Hope you enjoyed playing my first ever created map. If you do enjoy my map, I request that at your discretion, to click on the heart icon as the more people like it, the more visible my map becomes to others. Thank you for reading this, it took me weeks to complete 1st version of the map.


----------



## Conrad2 (Jan 24, 2021)

TLDR:
I created a map that you guys can play.
Here is the link to the map. 
Note you need to have an account if you don't already have one to play. (There is a free tier)

Let me know if you have any issue with the locations on the map, and I'm interested in hearing what you like or dislike about my map.

*Update*:It's currently the most popular map for this week on the website. 

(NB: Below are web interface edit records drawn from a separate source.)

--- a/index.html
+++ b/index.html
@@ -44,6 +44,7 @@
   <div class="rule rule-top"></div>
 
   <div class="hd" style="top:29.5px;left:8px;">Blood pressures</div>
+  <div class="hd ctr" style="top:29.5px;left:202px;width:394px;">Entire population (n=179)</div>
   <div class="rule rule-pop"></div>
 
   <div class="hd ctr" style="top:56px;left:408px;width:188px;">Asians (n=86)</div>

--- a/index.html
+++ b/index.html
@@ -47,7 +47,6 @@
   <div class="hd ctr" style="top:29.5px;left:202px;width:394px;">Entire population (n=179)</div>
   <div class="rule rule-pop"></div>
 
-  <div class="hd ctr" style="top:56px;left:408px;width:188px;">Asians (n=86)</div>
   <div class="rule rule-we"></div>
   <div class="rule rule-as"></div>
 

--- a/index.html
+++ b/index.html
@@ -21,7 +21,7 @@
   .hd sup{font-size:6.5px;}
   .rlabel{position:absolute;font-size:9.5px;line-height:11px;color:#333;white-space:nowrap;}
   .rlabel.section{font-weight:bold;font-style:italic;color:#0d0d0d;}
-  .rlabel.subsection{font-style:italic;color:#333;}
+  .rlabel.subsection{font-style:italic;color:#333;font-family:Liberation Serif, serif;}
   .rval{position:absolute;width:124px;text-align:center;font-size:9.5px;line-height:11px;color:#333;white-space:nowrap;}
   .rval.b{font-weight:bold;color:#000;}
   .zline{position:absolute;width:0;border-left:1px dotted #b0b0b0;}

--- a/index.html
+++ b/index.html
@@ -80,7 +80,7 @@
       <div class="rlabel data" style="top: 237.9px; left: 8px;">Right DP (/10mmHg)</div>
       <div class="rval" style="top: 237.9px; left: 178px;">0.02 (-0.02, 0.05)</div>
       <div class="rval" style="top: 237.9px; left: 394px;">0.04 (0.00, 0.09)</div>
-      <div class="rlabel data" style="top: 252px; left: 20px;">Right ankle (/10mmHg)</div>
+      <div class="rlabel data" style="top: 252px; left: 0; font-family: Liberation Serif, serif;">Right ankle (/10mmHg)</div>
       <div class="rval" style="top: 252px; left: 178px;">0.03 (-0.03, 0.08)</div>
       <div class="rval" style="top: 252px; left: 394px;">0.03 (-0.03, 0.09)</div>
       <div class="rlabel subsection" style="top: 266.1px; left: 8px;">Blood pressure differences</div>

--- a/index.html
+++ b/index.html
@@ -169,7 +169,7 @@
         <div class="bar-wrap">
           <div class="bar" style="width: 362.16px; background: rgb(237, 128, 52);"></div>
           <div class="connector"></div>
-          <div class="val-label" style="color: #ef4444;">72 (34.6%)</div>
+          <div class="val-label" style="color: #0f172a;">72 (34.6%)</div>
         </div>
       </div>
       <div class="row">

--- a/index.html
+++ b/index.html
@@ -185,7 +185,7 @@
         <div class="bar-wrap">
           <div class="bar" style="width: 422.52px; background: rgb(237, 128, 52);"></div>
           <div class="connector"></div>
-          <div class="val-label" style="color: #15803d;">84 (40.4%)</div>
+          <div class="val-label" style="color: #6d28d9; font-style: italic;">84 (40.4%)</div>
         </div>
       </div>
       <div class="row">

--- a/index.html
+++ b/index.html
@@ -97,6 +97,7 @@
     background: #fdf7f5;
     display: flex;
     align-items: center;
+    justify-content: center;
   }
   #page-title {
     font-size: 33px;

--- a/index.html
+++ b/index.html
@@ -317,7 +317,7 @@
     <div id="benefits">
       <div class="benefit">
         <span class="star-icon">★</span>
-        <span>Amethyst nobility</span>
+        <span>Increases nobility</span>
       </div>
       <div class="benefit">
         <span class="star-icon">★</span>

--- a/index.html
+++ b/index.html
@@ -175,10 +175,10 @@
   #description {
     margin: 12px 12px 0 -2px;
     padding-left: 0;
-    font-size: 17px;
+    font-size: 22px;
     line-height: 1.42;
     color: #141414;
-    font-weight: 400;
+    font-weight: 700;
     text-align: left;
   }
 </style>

*Update 2:* It's no longer the most popular map for this week.  
Oh well, it was too early to tell, and maybe it can regain it's popular title. If not, it was a minor, short lived boast for me that was fun when it lasted.


----------



## Conrad2 (Jan 24, 2021)

Well if there are interest in the map, I have some announcements regarding it.

I created this google form to report bad locations.

I'm in the process of adding more natural scenery locations such as national parks, state parks, beaches, islands, etc. to help balance out the dynamics and difficulty of the game as after I did a test run on my map it became clear that it was favoring urban locations which tend to be more easier.

The map is currently the 3rd most popular map of the month, which is awesome.

Here are more challenge links for any takers:
1) https://www.geoguessr.com/challenge/l3kyUoKp2bojpk4q
2) https://www.geoguessr.com/challenge/3rlfKlPeBRZusm2F
3) https://www.geoguessr.com/challenge/iZBcgK90uRgxZ10v

Let me know if you want a challenge with specific arrangement such as no moving, no panning, or/and no zooming, as I can certainly generate challenges with those parameters.

Again, I'm interested in hearing your opinions regarding the map or anything regarding the map.

Also I want to hear your thoughts about photosphere, as I am thinking about leaving/adding them to the map. Here is an example of a location (Eiffel tower) that has a photosphere and one that on street view coverage.
1) Photosphere coverage
2) Street View coverage


----------